Sunday, December 11, 2022

T&K's XMas (2022) Advent Calendar: Day 11 - A Royal Corgi Christmas

 A Toast to HallmarKent
2022, d. Clare Niederpruem - Hallmark

The Draw: Corgis!

That's not even the dog that played Mistletoe
Mistletoe was a Cardigan and that's a Pembroke

HERstory:
 The Isle of Comfrey, where "playboy" Edmund, the estranged prince, bought his mom the queen *another* corgi for Christmas. Well, actually he won him in a poker game.  He's an untrained, year old pup, so good thing the family have that "corgi wrangler".  Oh, but that posh twit Carrington is a "Royal Corgi Handler...corgis with bloodlines that go as far back as your own.  At a year old the dog is unable to be trained, at least by Royal standards," he snootily remarks.  (The corgi wrangler is also snogging the princess on the side and he has an inferiority complex about it).  At a really, really sad press junket the Queen is holding for the purpose of - unbeknownst to Prince Edmund-- announcing his ascension to King, "Mistletoe" (what he named the Corgi) runs amok and hauls the runner off the buffet, knocking all the food to the floor (why was there food there anyway? Are press conferences typically catered with ham?), and the video of it becomes a viral internet sensation.

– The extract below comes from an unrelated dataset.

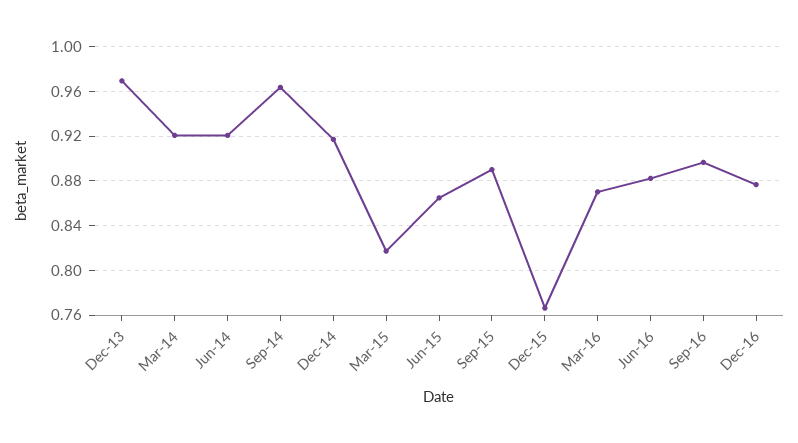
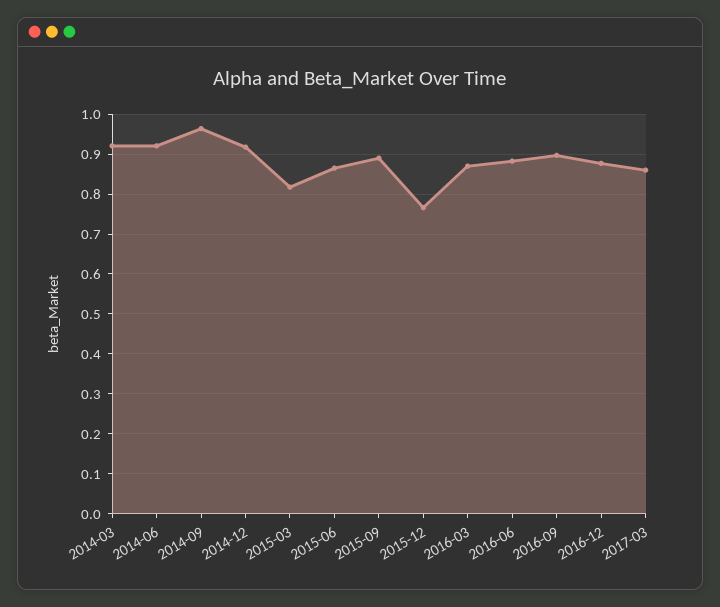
Dec-13: 0.97 -> none
2017-03: none -> 0.86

Across the pond, Cecily (Hunter King, Nailed It!) is a dog trainer and author (a book on dog training called "DOG-MA: How to parent your pup") promoting her book on a talk show.  It's implied that she recently went through a break up (a story point given very little weight but is meant to be a big emotional underpinning of Cecily's character). Her gay bff and/or press agent (oh, manager...) is a royal watcher, and sees "Mistletoe" as a big opportunity for Cecily to promote her... training?  (Oh, wait, it's to promote her "Rover Rehab" charity where they train and socialize adult dogs).  But from Edmund's perspective, if he can turn his corgi around then he maybe will prove himself King-worthy to mumsy (don't ask me how this plan makes any sense).

Arriving at the "castle" (the ugliest castle I've ever seen, which just may be a superimposed cardboard cut out in wide shots)  Cecily is brought to Mistletoe who's barking away while Edmund's fencing trainer is clearly letting him win because that was some shitty fencing, even from my untrained eye.  Cecily's first encounter with Edmund is basically "oh good, you're here, fix my dog, don't talk to me. C-Ya!"  Cecily's like "But this is your dog, you have to be part of it"... but he's already gone.

Cecily meets Carrington, the Royal Corgi Handler, who snootily shits all over Cecily "the youtube trainer" to her face and ah-ah-ah's her attempt to pet the royal corgis Juniper and Holly. Cecily explains to the family that she doesn't train dogs, she trains people to train dogs, and Edmund's like "Not me" and she's like "Yeah you" and he's like "Nuh uh" and she's like "Yuh huh, or I'm Audi five thousey.  Tah-tah."  The Queen's impressed.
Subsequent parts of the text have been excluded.